───── Exercise input ─────

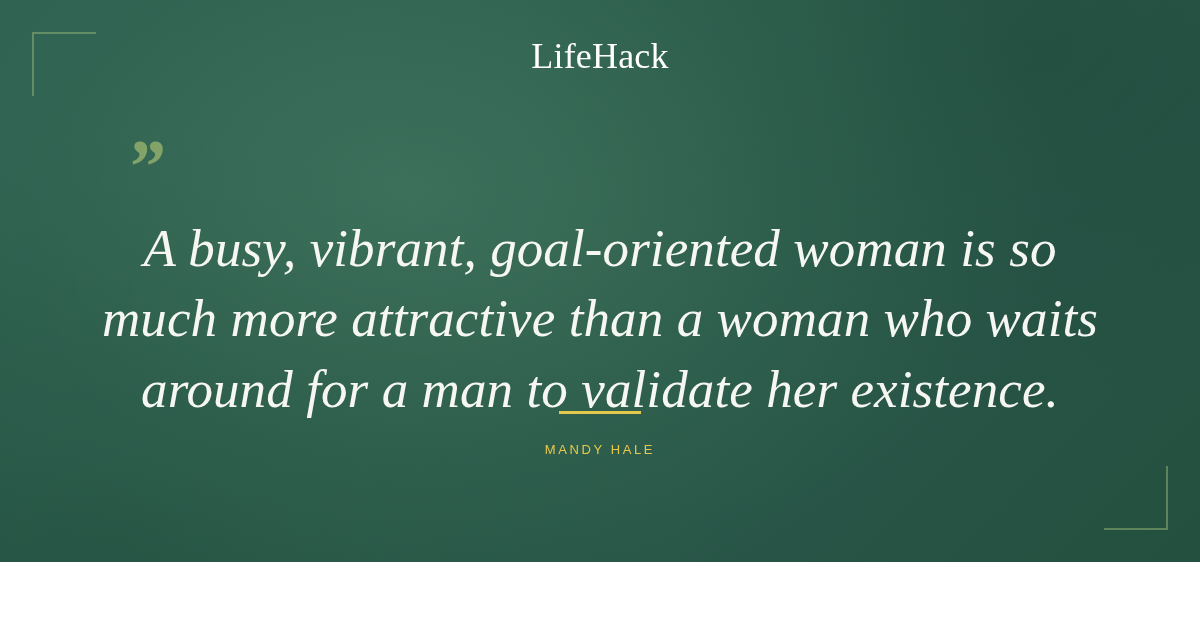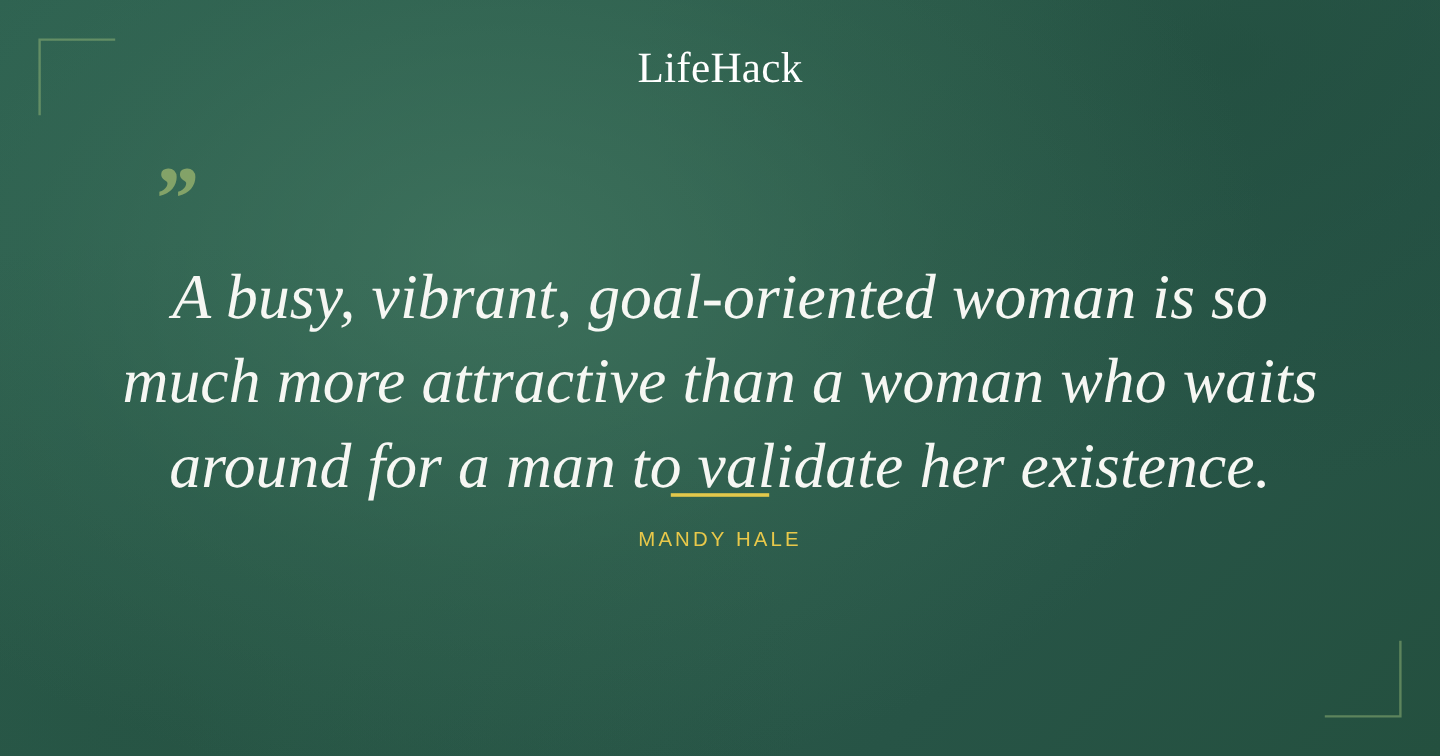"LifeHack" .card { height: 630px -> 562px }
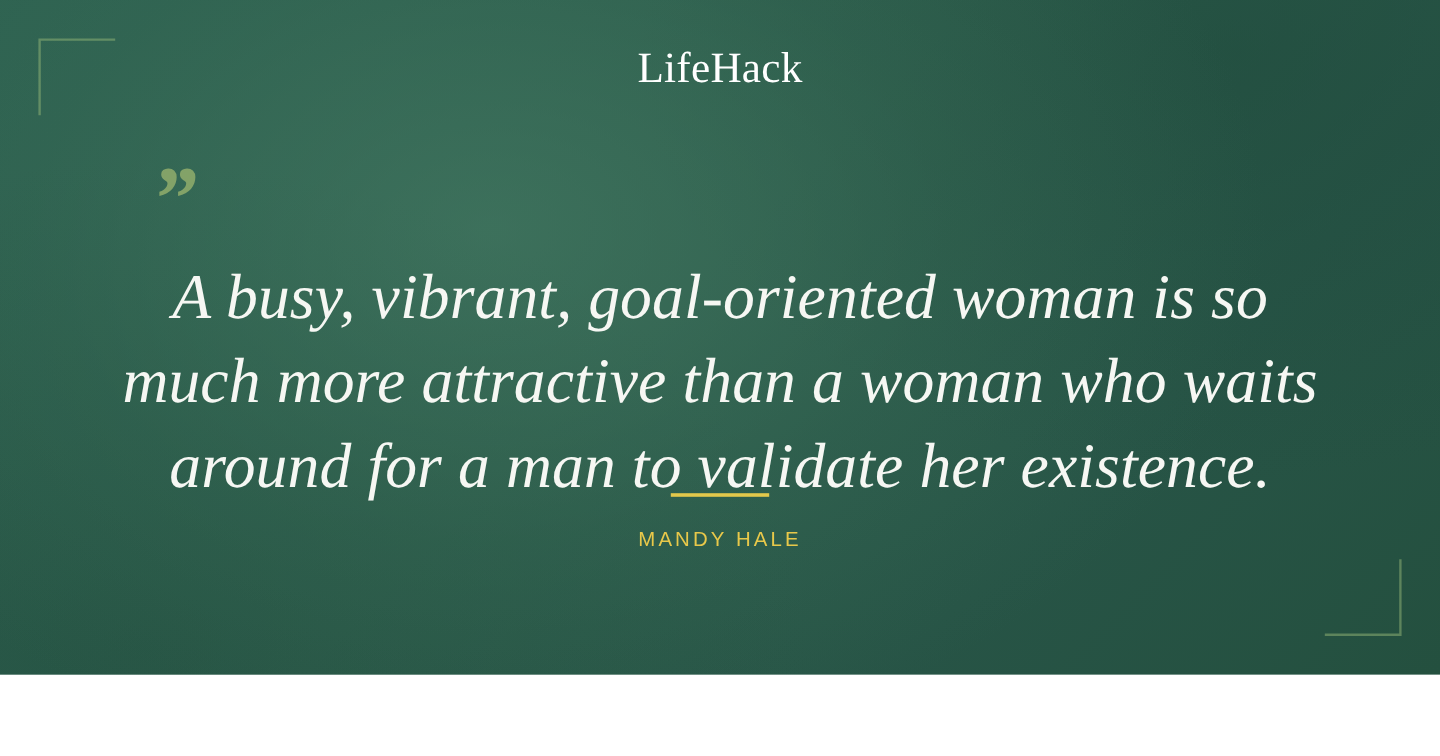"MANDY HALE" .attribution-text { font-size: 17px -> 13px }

─────
───── Exercise input ─────

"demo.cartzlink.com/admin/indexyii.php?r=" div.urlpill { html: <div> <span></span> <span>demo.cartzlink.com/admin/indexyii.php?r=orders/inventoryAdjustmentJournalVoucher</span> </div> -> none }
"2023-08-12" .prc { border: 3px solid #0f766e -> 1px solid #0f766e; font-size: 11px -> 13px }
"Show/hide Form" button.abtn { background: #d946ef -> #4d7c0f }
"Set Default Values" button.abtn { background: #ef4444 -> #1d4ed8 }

─────

Task instructions: Return the lines above from the one with "height: 630px ->" through the one with "font-size: 17px ->", verbatim and nothing else. Omit every picture.

Task answer:
"LifeHack" .card { height: 630px -> 562px }
"MANDY HALE" .attribution-text { font-size: 17px -> 13px }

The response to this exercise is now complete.